Music Therapist Journal — Hospice Angels

220x220highlight01Medical Diagnosis: Failure to thrive, depression, macular degeneration
Patient: Sharon, female, from age 98 to 101
Therapy Setting: Hospice
Intervention Type: Individual

Sharon loved music, had played the piano when she was a child, and later in life, took up playing the organ. She played annual concerts for many years with a jazz pianist who lived in her building and also led frequent sing-alongs. When Sharon could no longer read music because of macular degeneration, she sold her organ. She had never learned to improvise or memorize music, so she couldn’t continue playing after age 92.

When Sharon began receiving hospice services, she was depressed and didn’t understand why God wouldn’t take her. Knowing her love of music, hospice then referred her to music therapy. So I began seeing Sharon once a week in her home. At that time she was 98 years young (about three years ago) and was still living on her own but was unable to participate in any of her hobbies (singing, dancing, bowling, or playing the organ) because of her declining health.

Within a few weeks of sessions her depression improved, and during one visit, Sharon told me, “You saved my sanity. Before you started coming, I wanted to die. I am still ready to die, but as long as you’re here, I’m happy waiting.” She started calling her hospice workers her “hospice angels.” Sharon frequently told the people around her how beneficial music therapy was. One day her phone rang during my visit and she told her caller, “I’m with my music therapist, and we’re working on my memory.”

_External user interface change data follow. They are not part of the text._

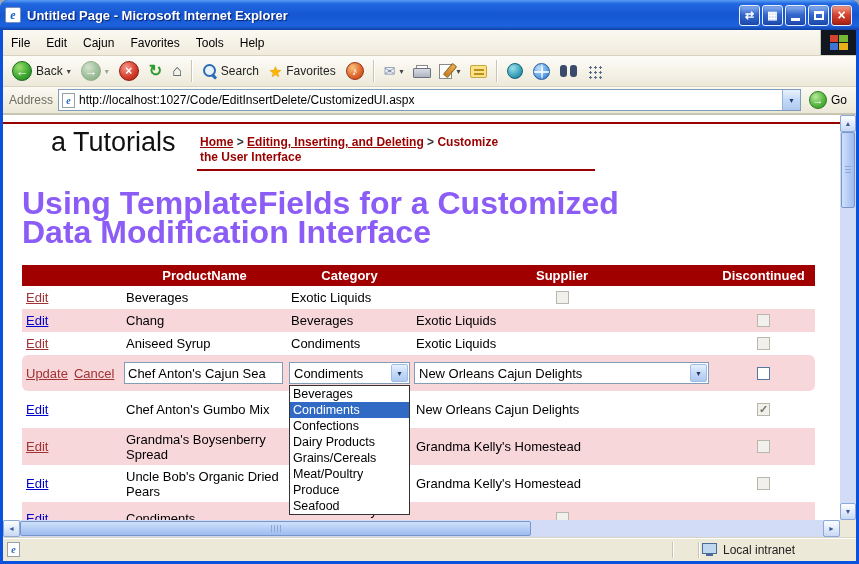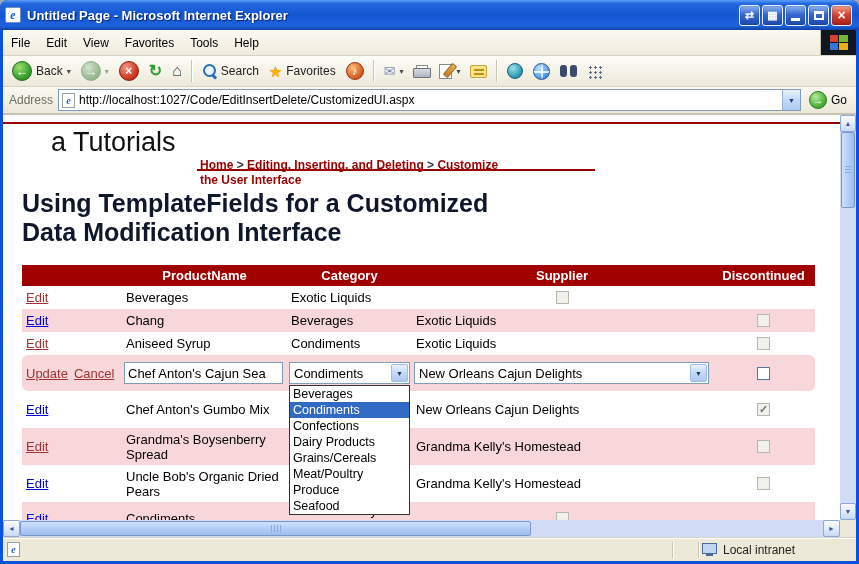"View" span.menu-item { text: View -> Cajun }
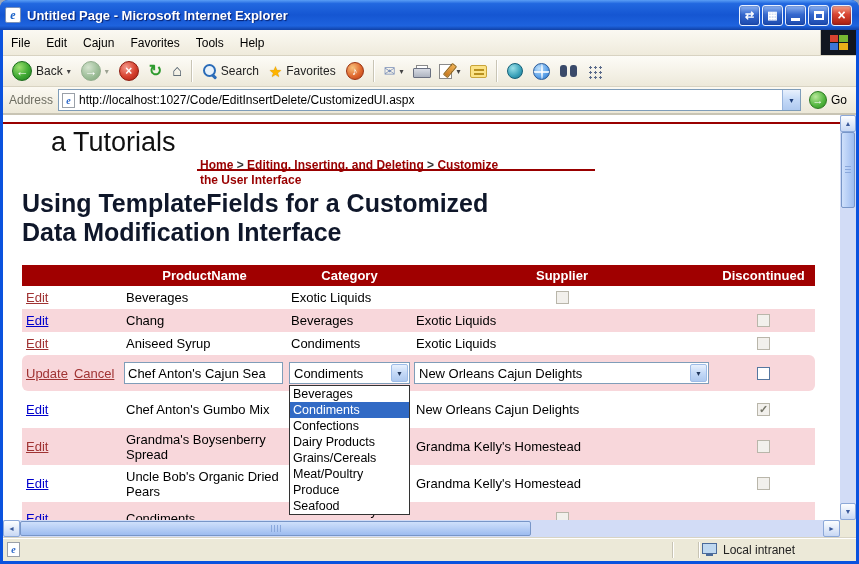"Home > Editing, Inserting, and" .crumbs { margin-top: 23px -> none }
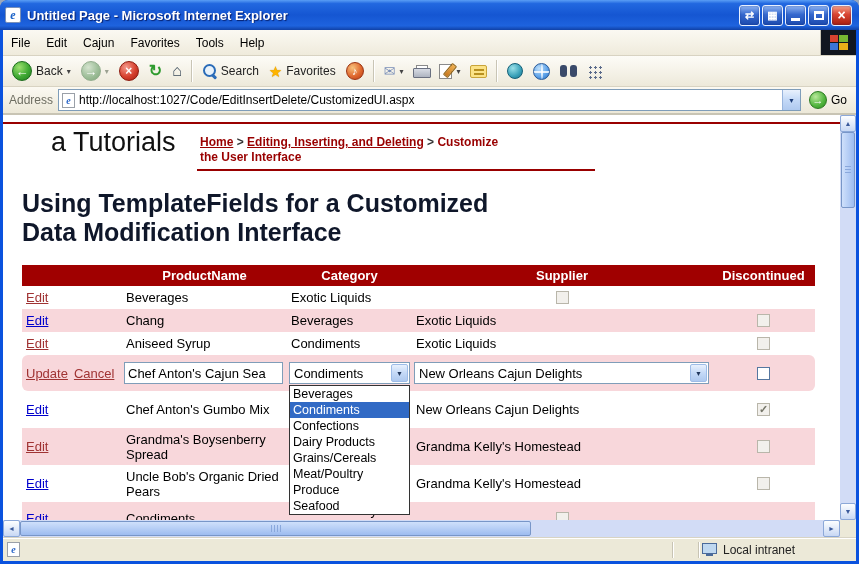"Using TemplateFields for a Customized" .h1 { color: #0f172a -> #8b5cf6; font-size: 25px -> 32px }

Sharon loved hearing the flute, her favorite songs, and guessing the tune. Often she would hum along or play an instrument (especially the drums). Sometimes we wrote songs and recorded her stories, and other days she just needed to talk. One day her grandson (who is a drummer) called her and she told him, “This is your djembe-playing grandma.” Sharon frequently told me the story over and over again and was so delighted at his response to her saying that.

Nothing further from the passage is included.